Select rows which are not present in another table

thesuffocated · March 27, 2020, 7:56am

I have two tables, “questions” and “test_questions”:

schema "questions" do
  has_one    :test_question,  TestQuestion
  field      :question_type,  :string, null: false
  field      :body,           :string, null: false
end

schema "test_questions" do
  belongs_to :test,           Test
  belongs_to :question,       Question
  field      :position,       :integer, null: false # question no. in the test
end

Is there any efficient way to retrieve all questions that are not test questions? I tried something like the following, according to a StackOverflow answer (https://stackoverflow.com/a/19364694):

Repo.all(from q in Question,
  where: q.question_type == "long question"
  and not ^Repo.exists?(from tq in TestQuestion, where: tq.question_id == q.id),
  limit: 20
)

But I got the compilation error that q is an unbounded variable. I also tried to change q.id to ^q.id, but the compiler complained that q/0 is an undefined function.
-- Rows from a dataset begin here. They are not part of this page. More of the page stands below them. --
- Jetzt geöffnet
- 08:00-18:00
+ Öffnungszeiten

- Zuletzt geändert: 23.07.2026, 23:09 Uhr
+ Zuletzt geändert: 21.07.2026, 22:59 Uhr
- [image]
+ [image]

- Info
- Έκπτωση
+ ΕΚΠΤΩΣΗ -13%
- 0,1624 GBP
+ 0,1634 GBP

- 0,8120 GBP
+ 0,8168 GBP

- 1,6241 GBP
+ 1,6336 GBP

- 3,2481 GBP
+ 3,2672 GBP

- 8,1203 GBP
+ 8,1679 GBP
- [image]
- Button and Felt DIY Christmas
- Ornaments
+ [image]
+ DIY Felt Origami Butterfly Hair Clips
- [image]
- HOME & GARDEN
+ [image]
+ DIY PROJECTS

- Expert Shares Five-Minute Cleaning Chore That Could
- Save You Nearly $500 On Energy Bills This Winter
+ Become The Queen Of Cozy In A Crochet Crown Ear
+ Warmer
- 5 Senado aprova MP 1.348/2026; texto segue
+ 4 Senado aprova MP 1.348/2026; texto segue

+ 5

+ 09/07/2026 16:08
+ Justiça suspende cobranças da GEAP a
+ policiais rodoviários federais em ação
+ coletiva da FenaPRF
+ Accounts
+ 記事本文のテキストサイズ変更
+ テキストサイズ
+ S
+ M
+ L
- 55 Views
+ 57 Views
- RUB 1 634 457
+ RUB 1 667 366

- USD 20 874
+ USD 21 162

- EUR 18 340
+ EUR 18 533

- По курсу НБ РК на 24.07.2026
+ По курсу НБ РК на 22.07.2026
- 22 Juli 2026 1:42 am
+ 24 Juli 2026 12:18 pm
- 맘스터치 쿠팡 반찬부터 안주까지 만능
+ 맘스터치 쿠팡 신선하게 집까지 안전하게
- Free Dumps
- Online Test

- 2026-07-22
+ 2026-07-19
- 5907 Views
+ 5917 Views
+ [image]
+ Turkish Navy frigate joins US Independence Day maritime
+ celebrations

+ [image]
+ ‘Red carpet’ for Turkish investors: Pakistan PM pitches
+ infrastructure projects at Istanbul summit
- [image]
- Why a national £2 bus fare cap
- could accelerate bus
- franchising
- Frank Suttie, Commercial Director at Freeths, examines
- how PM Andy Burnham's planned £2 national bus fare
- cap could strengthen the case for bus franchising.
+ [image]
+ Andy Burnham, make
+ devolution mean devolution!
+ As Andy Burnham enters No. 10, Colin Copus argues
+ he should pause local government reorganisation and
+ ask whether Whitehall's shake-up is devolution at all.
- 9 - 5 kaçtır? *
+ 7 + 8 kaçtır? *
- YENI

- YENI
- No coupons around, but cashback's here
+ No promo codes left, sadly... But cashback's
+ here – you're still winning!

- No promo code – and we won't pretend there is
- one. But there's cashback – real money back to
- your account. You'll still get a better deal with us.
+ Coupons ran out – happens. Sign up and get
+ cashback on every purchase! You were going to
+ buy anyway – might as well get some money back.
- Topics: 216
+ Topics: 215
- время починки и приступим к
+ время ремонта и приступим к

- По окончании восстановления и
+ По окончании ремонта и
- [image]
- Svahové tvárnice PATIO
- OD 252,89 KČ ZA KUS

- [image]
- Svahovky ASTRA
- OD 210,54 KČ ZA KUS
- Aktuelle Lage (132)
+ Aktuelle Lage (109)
Edit. It seems that the following query works:

Repo.all(from q in Question,
  left_join: tq in assoc(q, :test_question),
  where: q.question_type == "long"
  and is_nil(tq.id),
  limit: 20
)

but I’m not sure if this is really a correct or good way to solve the problem.

sfusato · March 27, 2020, 8:19am

This can be accomplished by a RIGHT JOIN if I’m not mistaken.

invacto · March 27, 2020, 8:22am

The issue with your implementation is that it will execute the subquery for every question. This quickly gets very slow when you start scaling.

Currently on mobile so its hard to write code, but your best bet is probably to do an outer join from question to test_question based on question_id. After that outer join you can use a WHERE to check which rows have tq.id IS NULL.

Hopefully thats clear

Edit: Sfusato’s version is definitely the way to go

thesuffocated · March 27, 2020, 8:38am

Thanks, but I don’t understand what A.Key and B.Key should be. The “test_questions” table essentially contains pointers to the test and the question. Its schema has only three entries:

schema "test_questions" do
  belongs_to :test,     Test
  belongs_to :question, Question
  field      :position, :integer, null: false # question no. in the test, not question ID
end

The only relevant field that can be used as the key is question_id, which is never null.

thesuffocated · March 27, 2020, 9:06am

The “test_questions” table references the “questions” table, but not vice versa. The “test_questions” table essentially contains pointers to tests and questions. At present, I can retrieve all test questions first, and perform another query to obtain all questions whose IDs do not appear on the test questions list:

ids = Repo.all(from tq in TestQuestion, select: tq.question_id)

questions = Repo.all(from q in Question,
  where: q.question_type == "long question"
  and q.id not in ^ids,
  limit: 20
)

but this is too inefficient.

sfusato · March 27, 2020, 11:19am

A is your test_questions table
B is questions table

When you right join the tables, if there’s a question that doesn’t appear in test_questions, then test_questions.question_id in the “computed join table” will be null. This is the whole idea.

Try this:

from tq in TestQuestion,
  right_join: q in Question,
  on: tq.question_id == q.id,
  where: is_nil(tq.question_id)

ps: w3schools has some examples and you can also play with the queries.